= Real Time Regional Gateway =

The Real Time Regional Gateway (RT-RG) is a data processing and data mining system introduced in 2007 by the US National Security Agency (NSA) and deployed during the American military operations in Iraq and Afghanistan. It is able to store, fuse, search and analyze data from numerous sources, from intercepted communications to open source information. It was effective in providing information about Iraqi insurgents who had eluded less comprehensive techniques.

== Development ==
The prototype of the Real Time Regional Gateway (RT-RG) was designed by the military and intelligence contractor SAIC. Instead of storing all data in centralized databases, as was NSA's traditional approach, RT-RG uses distributed computing, which means hundreds or even thousands of individual computers work together on one task.

This is managed by the Hadoop software, that was originally developed by Yahoo. The NSA created its own version, called Accumulo, which can manage extremely large data sets and also includes granular access controls. The successor of the Real Time Regional Gateway is named Nexus 7 and is now under development at the Defense Advanced Research Projects Agency (DARPA)

At NSA the driving force behind the system was former NSA director Keith B. Alexander, who initiated a massive search for every piece of electronic information that could be found, after the Iraqi road side bombings reached an all-time high in 2005. Alexander's "collect it all" strategy is believed by Glenn Greenwald to be the model for the comprehensive worldwide mass collection of communications which NSA is supposedly engaged in.

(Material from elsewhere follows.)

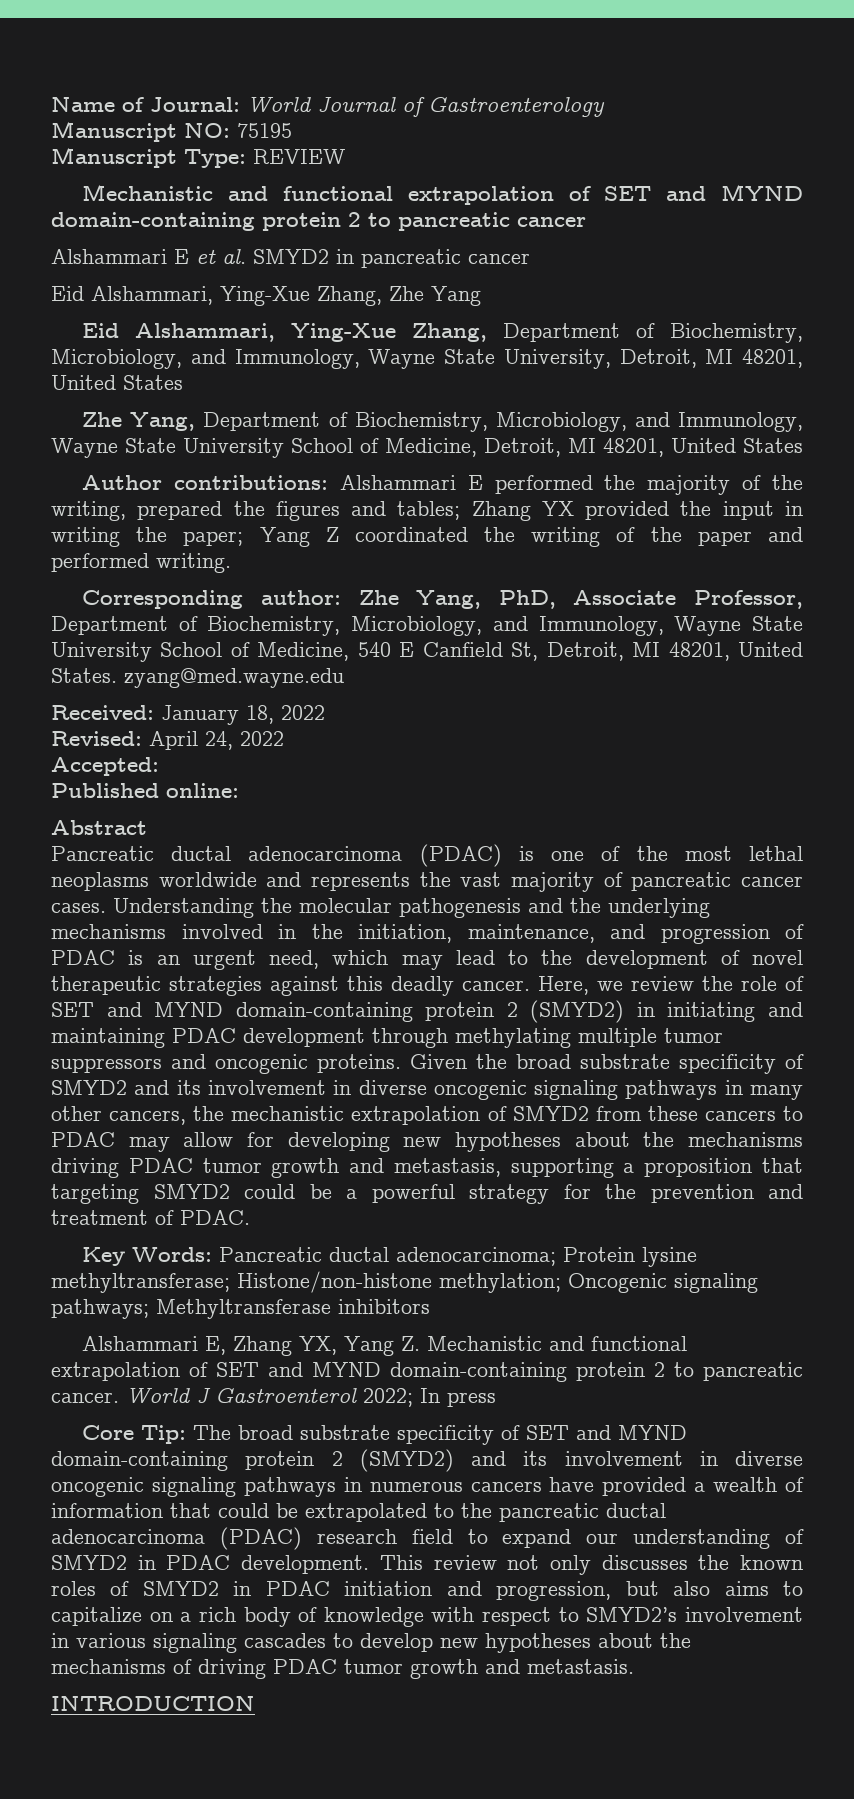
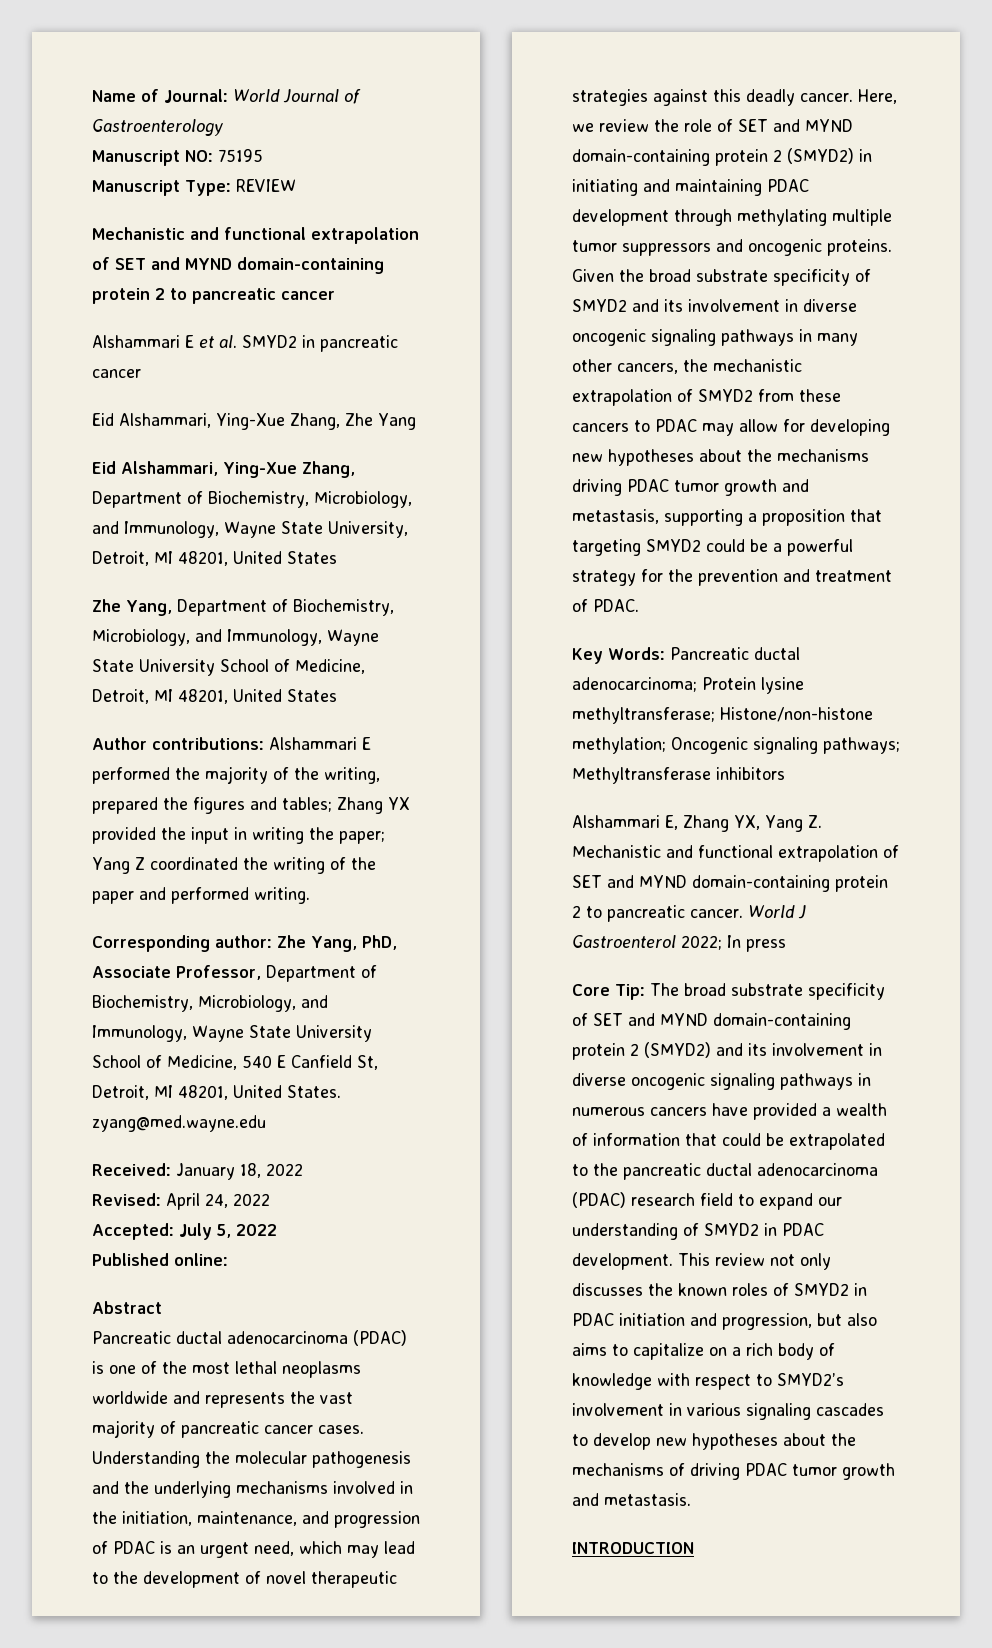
- Accepted:
+ Accepted: July 5, 2022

== Origins and deployment in Iraq ==
Under the secret interception programs that were started right after the September 11 attacks, which were codenamed STELLARWIND, the NSA got access to foreign communications at the switching points where international fiber-optic cables entered the United States. This enabled NSA not only to monitor many communications from Iraq, but also to initiate cyber attacks against Iraqi telephone and computer equipment.

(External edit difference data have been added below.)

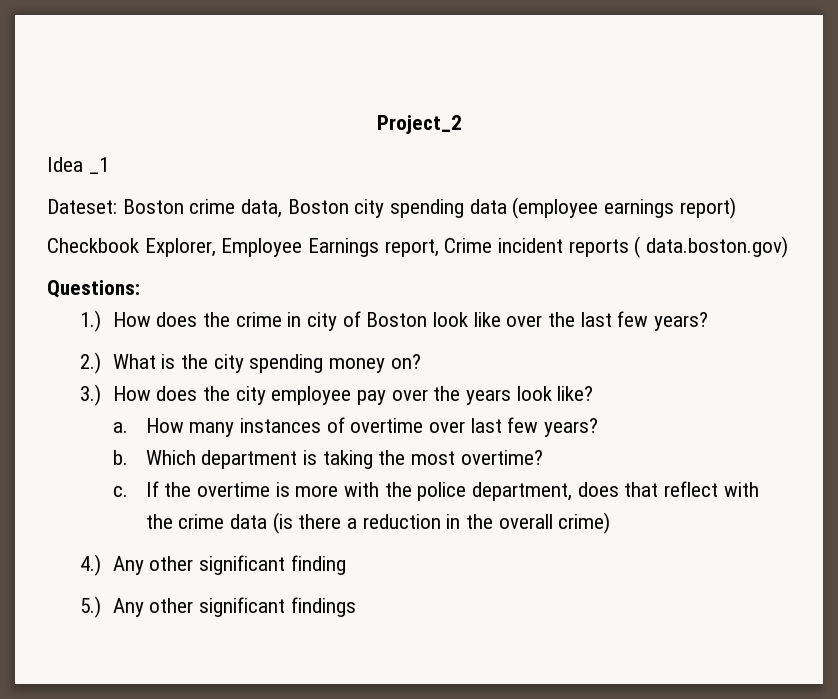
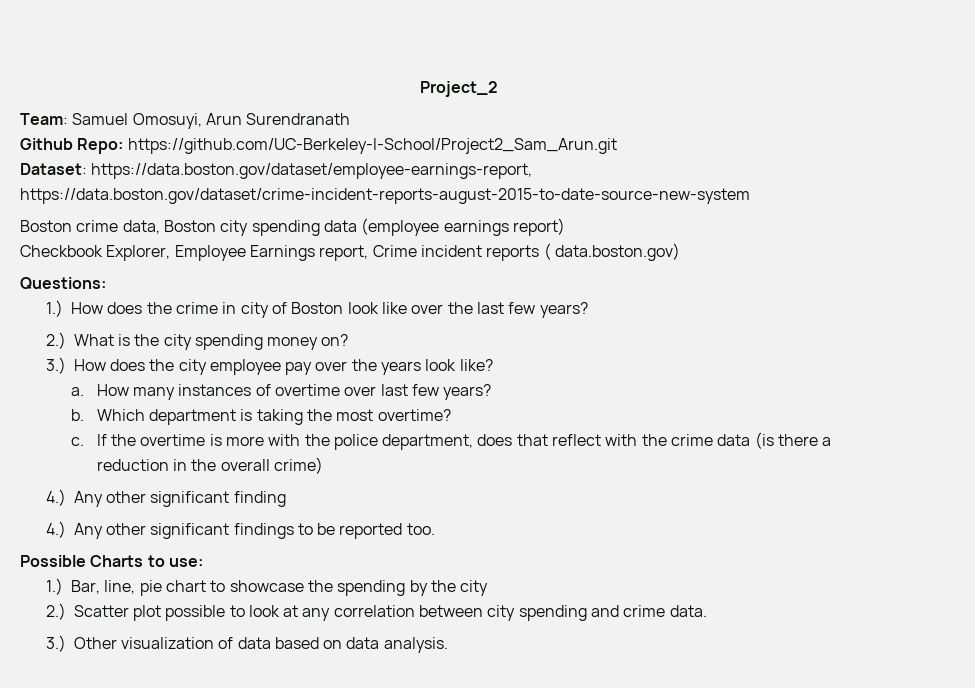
- Idea _1
- Dateset: Boston crime data, Boston city spending data (employee earnings report)
+ Team: Samuel Omosuyi, Arun Surendranath
+ Github Repo: https://github.com/UC-Berkeley-I-School/Project2_Sam_Arun.git
+ Dataset: https://data.boston.gov/dataset/employee-earnings-report, https://data.boston.gov/dataset/crime-incident-reports-august-2015-to-date-source-new-system
+ Boston crime data, Boston city spending data (employee earnings report)
- 5.) Any other significant findings
+ 4.) Any other significant findings to be reported too.
+ Possible Charts to use:
+ 1.) Bar, line, pie chart to showcase the spending by the city
+ 2.) Scatter plot possible to look at any correlation between city spending and crime data.
+ 3.) Other visualization of data based on data analysis.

When the Iraq War troop surge of 2007 began, the NSA exported this all-encompassing way of intelligence gathering and analysing to Iraq. As its name describes, the Real Time Regional Gateway was a gateway through which all sorts of information related to one region (Iraq) became available to analysts and soldiers in real time and they could search the data similar to a search-engine like Google.

The RT-RG derived its data from all kinds of sources, like raids, interrogations, and signal intelligence collected from ground sensors, as well as by airborne platforms like the RC-135 Rivet Joint and C-12 Huron aircraft, and SIGINT drones and satellites. With the RT-RG, field commanders and intelligence analysts in the field were for the first time able to directly access NSA databases, making that intercepted data were ten times faster available on the ground than in the past. On a screen they were provided with "every type of surveillance available in a given territory" and they could also "get back a phone number or list of potential targets".

One of the developers of the RT-RG, was Pedro "Pete" Rustan from the US National Reconnaissance Office (NRO). In a 2010 interview he said that the system was designed to put together pieces from a different types of data sources, looking for patterns, and make this available directly to American warfighters on the ground.

The Real Time Regional Gateway contributed to "breaking up Iraqi insurgent networks and significantly reducing the monthly death toll from improvised explosive devices (IED) by late 2008". According to journalist and author Shane Harris, the RT-RG was "a rare example of successful collaboration within the byzantine federal bureaucracy" and eventually the key for winning the war in Iraq.

== Deployment in Afghanistan ==
In 2010, RT-RG refocused on Afghanistan, where it was used to fuse and analyze even more types of data. Besides the more traditional military intelligence information, this included for example road-traffic patterns, public opinion and even the price of potatoes, because changes in the latter could indicate potential conflicts. Initially these data were gathered and analyzed for 30-day periods, but later this was extended to 90 days, as adding more data appeared to give better results. A former US counterterrorism official described the RT-RG as "the ultimate correlation tool" adding that "It is literally being able to predict the future".